Output exactly, please, the lines of the records below from the one containing "- 3.2. Apk felépítése" through the final line.

Data extracted from a collection
------------------------------------------------------------------------
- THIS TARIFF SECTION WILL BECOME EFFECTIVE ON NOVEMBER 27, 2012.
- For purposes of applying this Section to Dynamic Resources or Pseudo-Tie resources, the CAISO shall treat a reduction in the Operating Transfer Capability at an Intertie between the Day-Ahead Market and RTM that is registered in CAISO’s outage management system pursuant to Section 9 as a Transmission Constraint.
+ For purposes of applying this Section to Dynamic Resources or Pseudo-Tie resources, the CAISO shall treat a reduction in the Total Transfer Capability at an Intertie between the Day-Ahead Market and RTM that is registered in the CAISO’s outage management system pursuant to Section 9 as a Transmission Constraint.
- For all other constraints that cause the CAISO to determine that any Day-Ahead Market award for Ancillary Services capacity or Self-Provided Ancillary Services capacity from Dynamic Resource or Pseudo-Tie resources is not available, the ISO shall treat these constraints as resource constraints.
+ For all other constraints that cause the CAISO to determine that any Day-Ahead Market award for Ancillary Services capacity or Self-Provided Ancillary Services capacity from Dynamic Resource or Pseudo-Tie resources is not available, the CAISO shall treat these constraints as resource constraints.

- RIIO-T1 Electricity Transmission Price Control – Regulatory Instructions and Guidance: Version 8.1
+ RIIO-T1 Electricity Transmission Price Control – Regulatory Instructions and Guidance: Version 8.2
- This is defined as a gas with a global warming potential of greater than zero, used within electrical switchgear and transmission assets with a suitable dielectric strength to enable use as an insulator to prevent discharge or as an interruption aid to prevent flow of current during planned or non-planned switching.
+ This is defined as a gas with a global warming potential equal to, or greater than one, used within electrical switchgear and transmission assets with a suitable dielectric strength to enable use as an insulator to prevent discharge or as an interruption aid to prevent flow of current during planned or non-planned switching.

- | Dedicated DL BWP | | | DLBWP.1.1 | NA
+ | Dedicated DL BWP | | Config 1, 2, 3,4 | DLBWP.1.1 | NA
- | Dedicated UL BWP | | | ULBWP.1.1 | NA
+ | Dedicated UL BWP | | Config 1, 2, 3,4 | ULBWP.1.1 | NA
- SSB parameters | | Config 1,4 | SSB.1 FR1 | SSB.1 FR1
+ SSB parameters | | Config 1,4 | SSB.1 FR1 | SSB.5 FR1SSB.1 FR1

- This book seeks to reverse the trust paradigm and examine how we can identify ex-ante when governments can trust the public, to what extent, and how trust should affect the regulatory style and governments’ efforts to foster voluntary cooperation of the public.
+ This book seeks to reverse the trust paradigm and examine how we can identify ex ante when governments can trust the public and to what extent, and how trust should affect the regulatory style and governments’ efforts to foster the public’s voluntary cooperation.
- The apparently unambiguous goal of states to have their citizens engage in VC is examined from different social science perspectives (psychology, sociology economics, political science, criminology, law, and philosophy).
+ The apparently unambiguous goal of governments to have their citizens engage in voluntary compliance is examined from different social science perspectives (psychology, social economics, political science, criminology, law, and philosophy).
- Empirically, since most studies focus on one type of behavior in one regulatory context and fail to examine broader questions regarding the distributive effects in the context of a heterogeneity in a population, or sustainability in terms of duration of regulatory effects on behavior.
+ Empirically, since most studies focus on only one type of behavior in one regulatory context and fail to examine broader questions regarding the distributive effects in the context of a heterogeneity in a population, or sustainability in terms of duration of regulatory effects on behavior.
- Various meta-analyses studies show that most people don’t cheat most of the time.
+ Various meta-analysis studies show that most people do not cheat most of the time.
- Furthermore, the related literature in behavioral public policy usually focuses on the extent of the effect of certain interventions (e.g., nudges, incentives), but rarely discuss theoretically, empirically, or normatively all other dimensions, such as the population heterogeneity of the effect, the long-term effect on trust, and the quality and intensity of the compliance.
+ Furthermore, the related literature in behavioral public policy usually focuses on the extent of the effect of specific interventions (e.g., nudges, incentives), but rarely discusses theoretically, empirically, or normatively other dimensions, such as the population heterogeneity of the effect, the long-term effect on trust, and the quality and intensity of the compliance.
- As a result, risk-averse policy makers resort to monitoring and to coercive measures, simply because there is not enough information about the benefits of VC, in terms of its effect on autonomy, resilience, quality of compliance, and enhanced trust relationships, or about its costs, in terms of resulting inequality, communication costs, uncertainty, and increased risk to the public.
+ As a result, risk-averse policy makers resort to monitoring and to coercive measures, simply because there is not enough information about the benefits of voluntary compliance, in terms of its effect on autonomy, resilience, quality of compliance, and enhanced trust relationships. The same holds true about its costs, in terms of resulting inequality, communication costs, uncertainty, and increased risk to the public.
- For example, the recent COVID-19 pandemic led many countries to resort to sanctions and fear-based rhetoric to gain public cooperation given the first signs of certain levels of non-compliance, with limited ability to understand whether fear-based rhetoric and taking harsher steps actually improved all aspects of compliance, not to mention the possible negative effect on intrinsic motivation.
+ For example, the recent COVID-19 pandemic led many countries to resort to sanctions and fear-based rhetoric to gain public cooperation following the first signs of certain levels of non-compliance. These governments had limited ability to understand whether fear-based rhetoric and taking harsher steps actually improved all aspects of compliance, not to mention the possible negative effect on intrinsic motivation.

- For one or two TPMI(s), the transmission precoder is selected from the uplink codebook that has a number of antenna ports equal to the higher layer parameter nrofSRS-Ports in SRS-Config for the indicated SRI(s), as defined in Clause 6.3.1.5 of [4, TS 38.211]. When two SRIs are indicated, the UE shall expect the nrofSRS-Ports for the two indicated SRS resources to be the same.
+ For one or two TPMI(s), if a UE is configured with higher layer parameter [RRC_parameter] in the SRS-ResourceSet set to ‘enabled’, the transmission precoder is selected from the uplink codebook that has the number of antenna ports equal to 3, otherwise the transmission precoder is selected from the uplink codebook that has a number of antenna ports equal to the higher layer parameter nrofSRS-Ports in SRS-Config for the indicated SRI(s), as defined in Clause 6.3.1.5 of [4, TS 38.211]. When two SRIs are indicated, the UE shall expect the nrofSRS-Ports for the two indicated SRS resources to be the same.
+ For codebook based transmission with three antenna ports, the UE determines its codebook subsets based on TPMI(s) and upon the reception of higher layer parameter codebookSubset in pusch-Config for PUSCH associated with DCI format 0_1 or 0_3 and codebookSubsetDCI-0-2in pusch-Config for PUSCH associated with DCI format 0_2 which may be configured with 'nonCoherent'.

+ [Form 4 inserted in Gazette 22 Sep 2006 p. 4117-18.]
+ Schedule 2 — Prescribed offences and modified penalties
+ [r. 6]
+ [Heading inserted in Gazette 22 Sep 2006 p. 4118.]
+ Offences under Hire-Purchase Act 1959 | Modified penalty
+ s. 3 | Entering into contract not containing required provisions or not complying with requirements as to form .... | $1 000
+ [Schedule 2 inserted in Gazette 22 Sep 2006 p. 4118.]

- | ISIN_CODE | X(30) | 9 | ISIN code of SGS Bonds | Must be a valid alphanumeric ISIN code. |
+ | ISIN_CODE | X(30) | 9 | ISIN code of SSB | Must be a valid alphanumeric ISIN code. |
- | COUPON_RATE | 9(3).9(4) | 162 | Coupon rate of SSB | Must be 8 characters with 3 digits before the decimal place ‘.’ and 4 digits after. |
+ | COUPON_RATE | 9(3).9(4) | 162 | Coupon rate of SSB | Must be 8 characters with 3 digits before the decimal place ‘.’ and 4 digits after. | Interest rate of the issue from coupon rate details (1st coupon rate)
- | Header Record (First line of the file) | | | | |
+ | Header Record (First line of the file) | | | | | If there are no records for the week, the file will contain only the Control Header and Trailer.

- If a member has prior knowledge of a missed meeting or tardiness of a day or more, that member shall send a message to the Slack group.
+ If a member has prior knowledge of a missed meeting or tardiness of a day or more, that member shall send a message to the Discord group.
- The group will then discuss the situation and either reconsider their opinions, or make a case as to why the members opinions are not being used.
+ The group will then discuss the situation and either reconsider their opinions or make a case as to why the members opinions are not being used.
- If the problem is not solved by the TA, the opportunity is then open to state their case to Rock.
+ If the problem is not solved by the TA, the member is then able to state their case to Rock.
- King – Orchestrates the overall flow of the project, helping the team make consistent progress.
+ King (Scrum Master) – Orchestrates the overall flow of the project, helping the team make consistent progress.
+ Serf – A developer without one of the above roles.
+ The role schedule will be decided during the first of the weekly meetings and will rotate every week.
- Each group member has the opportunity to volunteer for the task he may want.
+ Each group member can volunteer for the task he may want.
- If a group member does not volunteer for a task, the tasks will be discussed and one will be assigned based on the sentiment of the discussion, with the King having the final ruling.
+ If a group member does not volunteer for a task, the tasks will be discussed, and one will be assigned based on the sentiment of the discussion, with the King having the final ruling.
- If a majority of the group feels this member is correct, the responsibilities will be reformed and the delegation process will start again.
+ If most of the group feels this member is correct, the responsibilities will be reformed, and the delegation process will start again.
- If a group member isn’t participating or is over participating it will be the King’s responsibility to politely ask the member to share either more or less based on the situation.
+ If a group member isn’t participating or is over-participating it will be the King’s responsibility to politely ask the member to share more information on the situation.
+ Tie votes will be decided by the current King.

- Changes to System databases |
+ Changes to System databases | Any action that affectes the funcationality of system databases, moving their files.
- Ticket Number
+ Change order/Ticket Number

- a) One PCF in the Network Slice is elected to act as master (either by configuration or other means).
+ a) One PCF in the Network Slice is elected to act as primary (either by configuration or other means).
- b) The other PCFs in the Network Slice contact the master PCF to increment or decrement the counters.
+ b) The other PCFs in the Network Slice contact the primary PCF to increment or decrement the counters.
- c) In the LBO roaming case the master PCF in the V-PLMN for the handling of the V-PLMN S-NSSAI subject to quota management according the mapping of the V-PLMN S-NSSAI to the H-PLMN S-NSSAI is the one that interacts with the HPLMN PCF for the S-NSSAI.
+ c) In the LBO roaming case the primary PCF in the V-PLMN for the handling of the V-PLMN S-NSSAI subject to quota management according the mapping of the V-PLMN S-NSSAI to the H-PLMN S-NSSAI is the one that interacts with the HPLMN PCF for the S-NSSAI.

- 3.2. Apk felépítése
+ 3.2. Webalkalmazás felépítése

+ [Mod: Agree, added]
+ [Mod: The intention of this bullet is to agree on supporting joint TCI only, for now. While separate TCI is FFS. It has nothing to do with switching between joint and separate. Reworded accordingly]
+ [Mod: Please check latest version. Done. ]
------------------------------------------------------------------------
Your solution
- 3.2. Apk felépítése
+ 3.2. Webalkalmazás felépítése

+ [Mod: Agree, added]
+ [Mod: The intention of this bullet is to agree on supporting joint TCI only, for now. While separate TCI is FFS. It has nothing to do with switching between joint and separate. Reworded accordingly]
+ [Mod: Please check latest version. Done. ]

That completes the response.